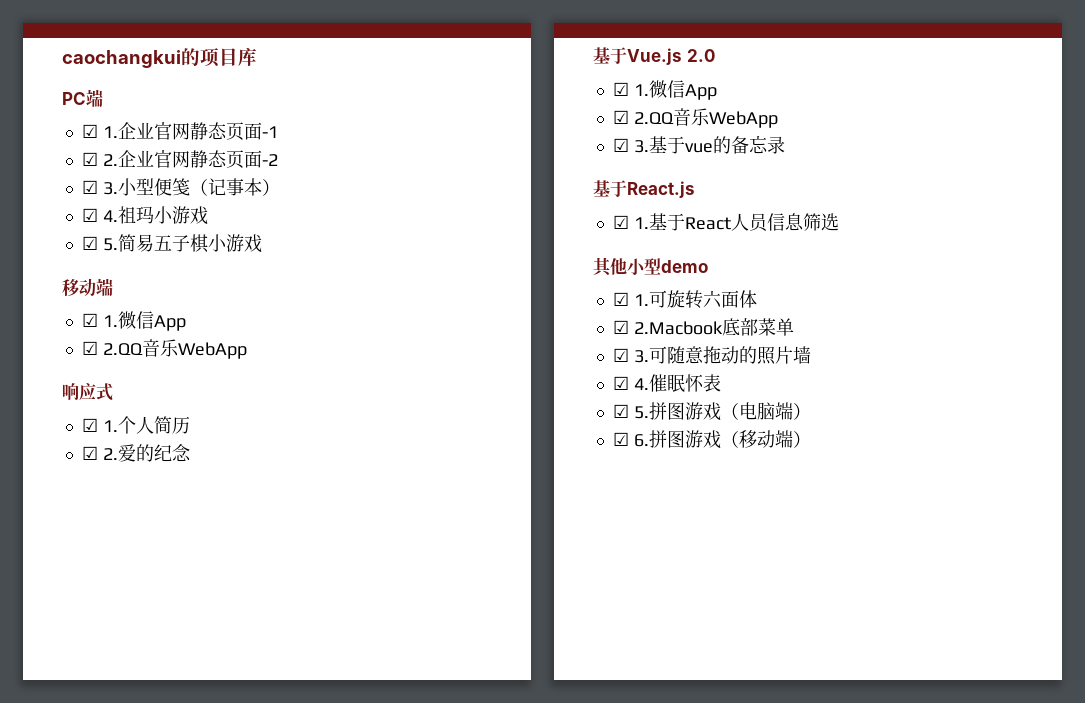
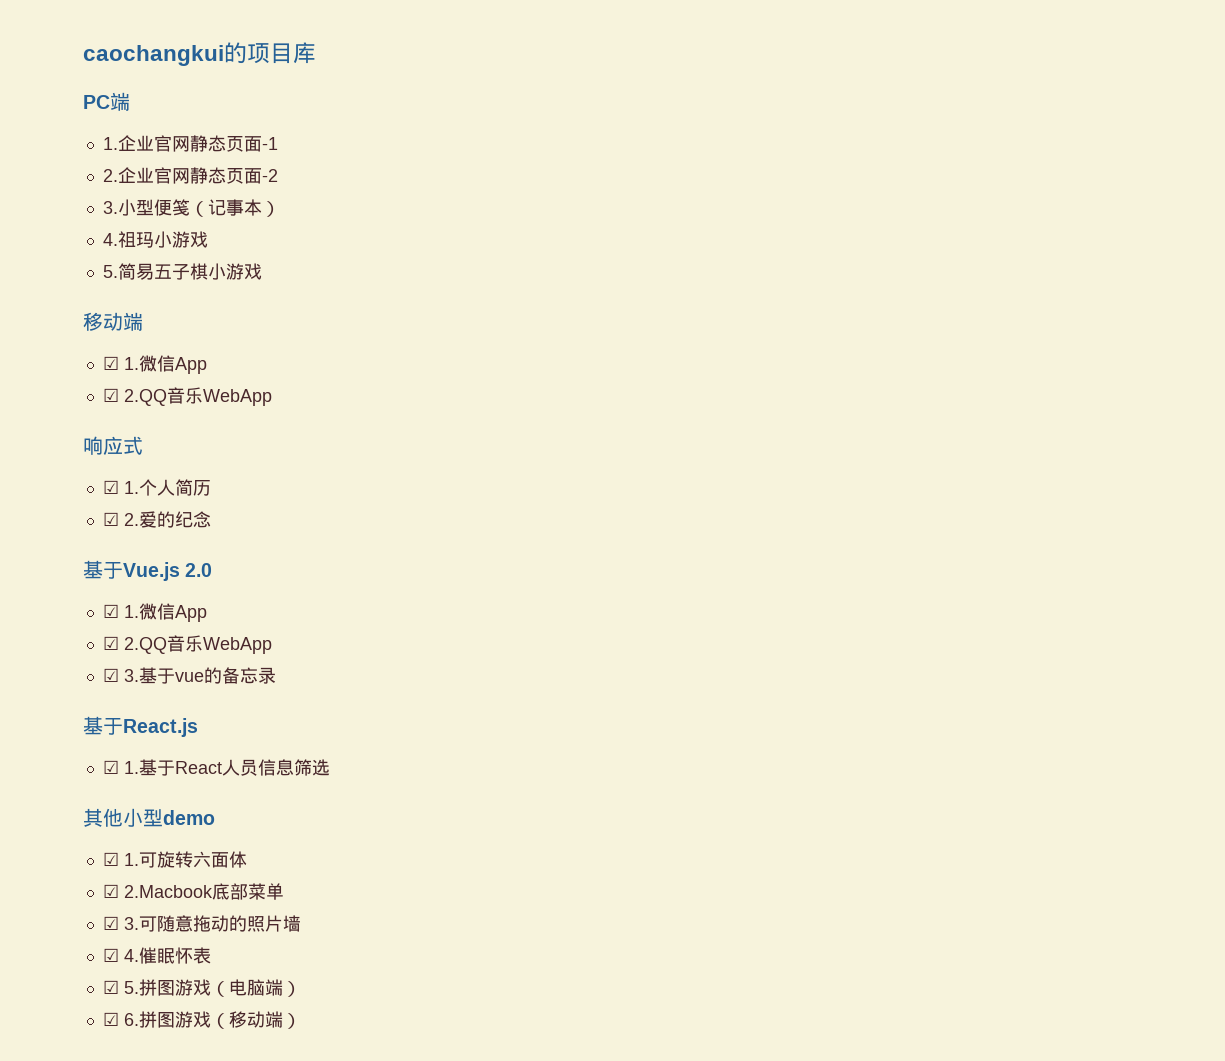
[81,124,98,138] ☑ -> (130, 101) none
[81,152,98,166] ☑ -> (278, 143) none
[81,180,98,194] ☑ -> (278, 175) none
[81,208,98,222] ☑ -> (280, 209) none
[81,236,98,250] ☑ -> (208, 239) none

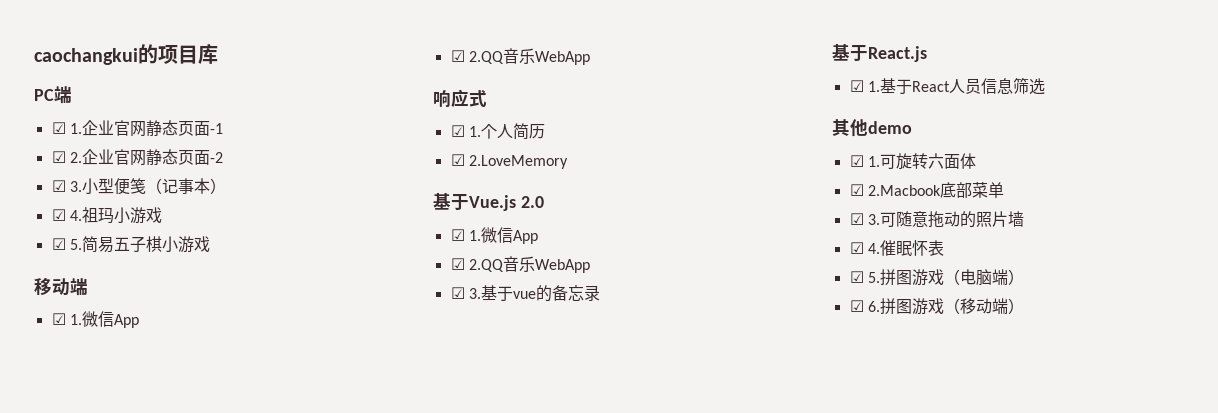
(130, 101) none -> [51,122,66,134] ☑
(278, 143) none -> [51,151,66,163] ☑
(278, 175) none -> [51,180,66,192] ☑
(280, 209) none -> [51,209,66,221] ☑
(208, 239) none -> [51,238,66,250] ☑
[123,511,211,528] 2.爱的纪念 -> [468,155,568,169] 2.LoveMemory
[123,808,163,827] 小型 -> (868, 128) none

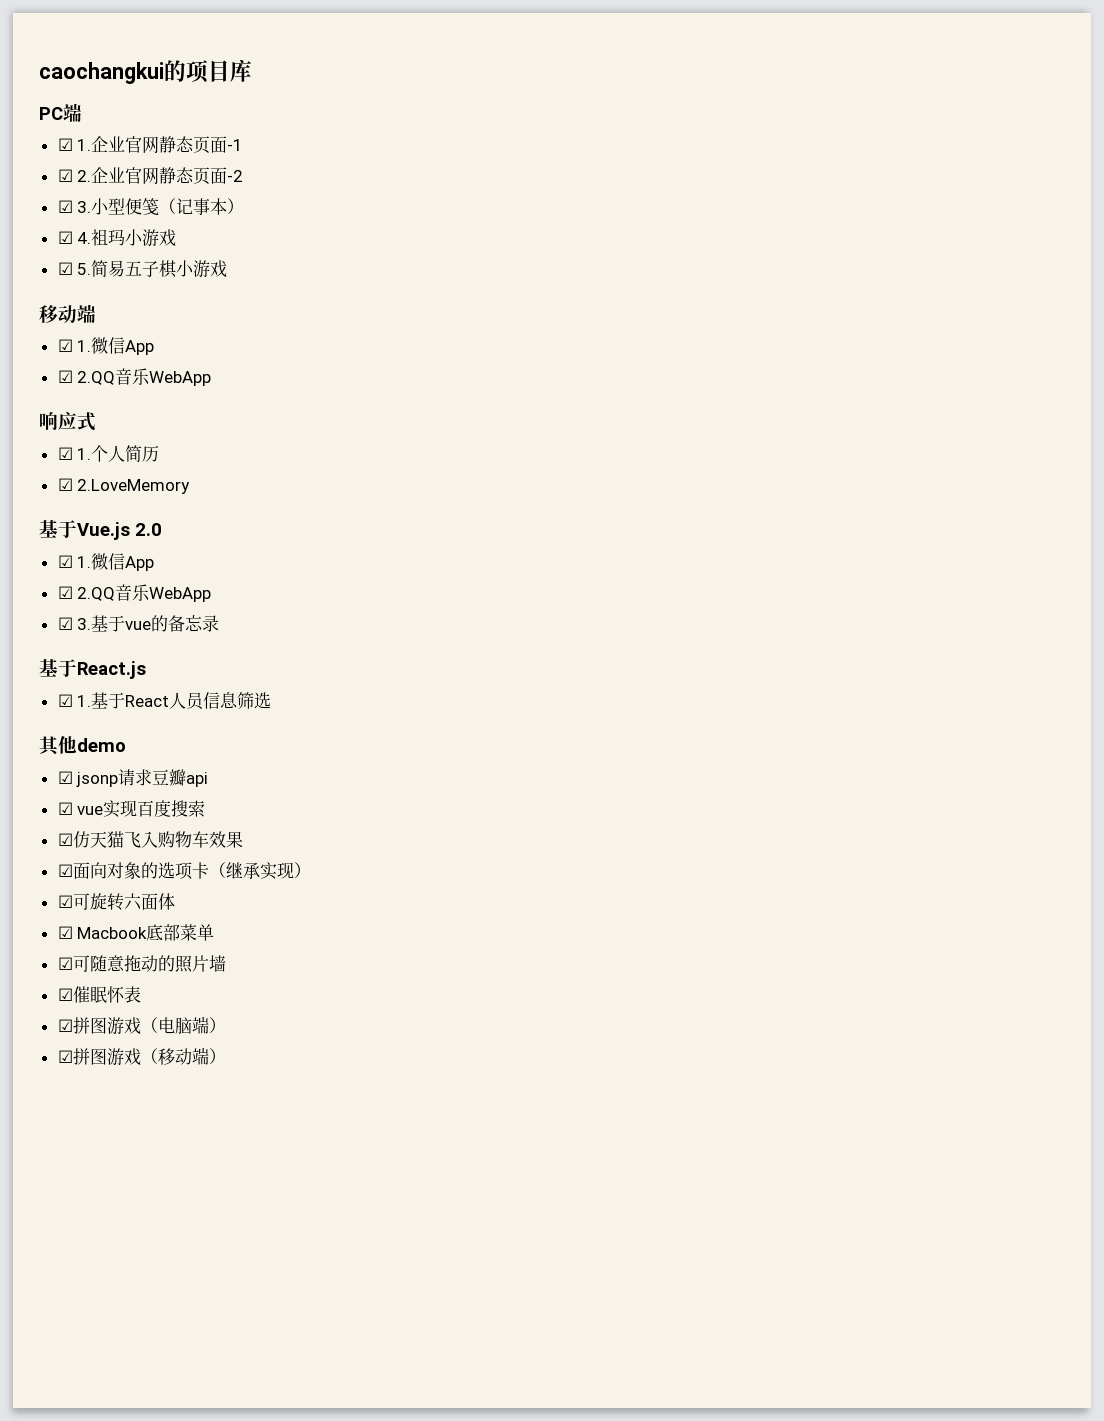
[867,156,880,167] 1. -> [76,769,209,787] [57,800,206,818] [57,831,243,848] [57,862,311,880] [57,895,73,908] jsonp请求豆瓣api // ☑ vue实现百度搜索 // ☑仿天猫飞入购物车效果 // ☑面向对象的选项卡（继承实现） // ☑
[867,185,941,196] 2.Macbook -> [77,927,148,939] Macbook
[867,214,880,225] 3. -> (73, 963) none
[867,243,880,254] 4. -> (73, 994) none
[867,272,880,283] 5. -> (73, 1025) none
[867,301,880,312] 6. -> (73, 1056) none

- - -

▸ **WHAT THE TASK ASKS**: Omit all pictures, and repeat exactly the lines from the line containing "(208, 239) none -> [51,238,66,250] ☑" through the end of the data.

▸ **SOLVED EXERCISE**:
(208, 239) none -> [51,238,66,250] ☑
[123,511,211,528] 2.爱的纪念 -> [468,155,568,169] 2.LoveMemory
[123,808,163,827] 小型 -> (868, 128) none

[867,156,880,167] 1. -> [76,769,209,787] [57,800,206,818] [57,831,243,848] [57,862,311,880] [57,895,73,908] jsonp请求豆瓣api // ☑ vue实现百度搜索 // ☑仿天猫飞入购物车效果 // ☑面向对象的选项卡（继承实现） // ☑
[867,185,941,196] 2.Macbook -> [77,927,148,939] Macbook
[867,214,880,225] 3. -> (73, 963) none
[867,243,880,254] 4. -> (73, 994) none
[867,272,880,283] 5. -> (73, 1025) none
[867,301,880,312] 6. -> (73, 1056) none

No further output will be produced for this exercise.